***** DATASET RECORDS *****
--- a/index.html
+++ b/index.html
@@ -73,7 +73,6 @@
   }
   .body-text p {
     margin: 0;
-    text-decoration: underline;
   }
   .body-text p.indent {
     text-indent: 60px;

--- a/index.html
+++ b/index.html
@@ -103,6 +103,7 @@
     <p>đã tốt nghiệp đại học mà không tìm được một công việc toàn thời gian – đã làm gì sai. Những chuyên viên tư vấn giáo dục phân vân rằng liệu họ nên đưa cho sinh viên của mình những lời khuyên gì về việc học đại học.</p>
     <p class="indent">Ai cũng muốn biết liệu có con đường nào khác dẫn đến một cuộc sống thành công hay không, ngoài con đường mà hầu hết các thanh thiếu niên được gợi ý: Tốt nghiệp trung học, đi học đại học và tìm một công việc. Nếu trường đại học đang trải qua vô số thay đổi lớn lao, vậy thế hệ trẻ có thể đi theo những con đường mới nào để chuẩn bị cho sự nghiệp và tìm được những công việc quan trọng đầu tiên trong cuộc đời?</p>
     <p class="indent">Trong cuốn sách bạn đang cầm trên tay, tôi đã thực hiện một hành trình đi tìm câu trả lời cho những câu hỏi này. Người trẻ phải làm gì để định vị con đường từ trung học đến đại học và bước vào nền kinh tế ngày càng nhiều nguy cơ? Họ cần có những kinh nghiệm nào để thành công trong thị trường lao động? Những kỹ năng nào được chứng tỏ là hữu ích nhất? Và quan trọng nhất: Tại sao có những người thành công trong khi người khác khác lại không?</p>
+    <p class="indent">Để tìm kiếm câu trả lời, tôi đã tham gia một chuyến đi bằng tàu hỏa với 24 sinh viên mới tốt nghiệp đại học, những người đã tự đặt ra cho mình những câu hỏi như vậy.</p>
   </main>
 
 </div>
*****
Reproduce all of the entries above verbatim.

## RESPONSE BELOW
--- a/index.html
+++ b/index.html
@@ -73,7 +73,6 @@
   }
   .body-text p {
     margin: 0;
-    text-decoration: underline;
   }
   .body-text p.indent {
     text-indent: 60px;

--- a/index.html
+++ b/index.html
@@ -103,6 +103,7 @@
     <p>đã tốt nghiệp đại học mà không tìm được một công việc toàn thời gian – đã làm gì sai. Những chuyên viên tư vấn giáo dục phân vân rằng liệu họ nên đưa cho sinh viên của mình những lời khuyên gì về việc học đại học.</p>
     <p class="indent">Ai cũng muốn biết liệu có con đường nào khác dẫn đến một cuộc sống thành công hay không, ngoài con đường mà hầu hết các thanh thiếu niên được gợi ý: Tốt nghiệp trung học, đi học đại học và tìm một công việc. Nếu trường đại học đang trải qua vô số thay đổi lớn lao, vậy thế hệ trẻ có thể đi theo những con đường mới nào để chuẩn bị cho sự nghiệp và tìm được những công việc quan trọng đầu tiên trong cuộc đời?</p>
     <p class="indent">Trong cuốn sách bạn đang cầm trên tay, tôi đã thực hiện một hành trình đi tìm câu trả lời cho những câu hỏi này. Người trẻ phải làm gì để định vị con đường từ trung học đến đại học và bước vào nền kinh tế ngày càng nhiều nguy cơ? Họ cần có những kinh nghiệm nào để thành công trong thị trường lao động? Những kỹ năng nào được chứng tỏ là hữu ích nhất? Và quan trọng nhất: Tại sao có những người thành công trong khi người khác khác lại không?</p>
+    <p class="indent">Để tìm kiếm câu trả lời, tôi đã tham gia một chuyến đi bằng tàu hỏa với 24 sinh viên mới tốt nghiệp đại học, những người đã tự đặt ra cho mình những câu hỏi như vậy.</p>
   </main>
 
 </div>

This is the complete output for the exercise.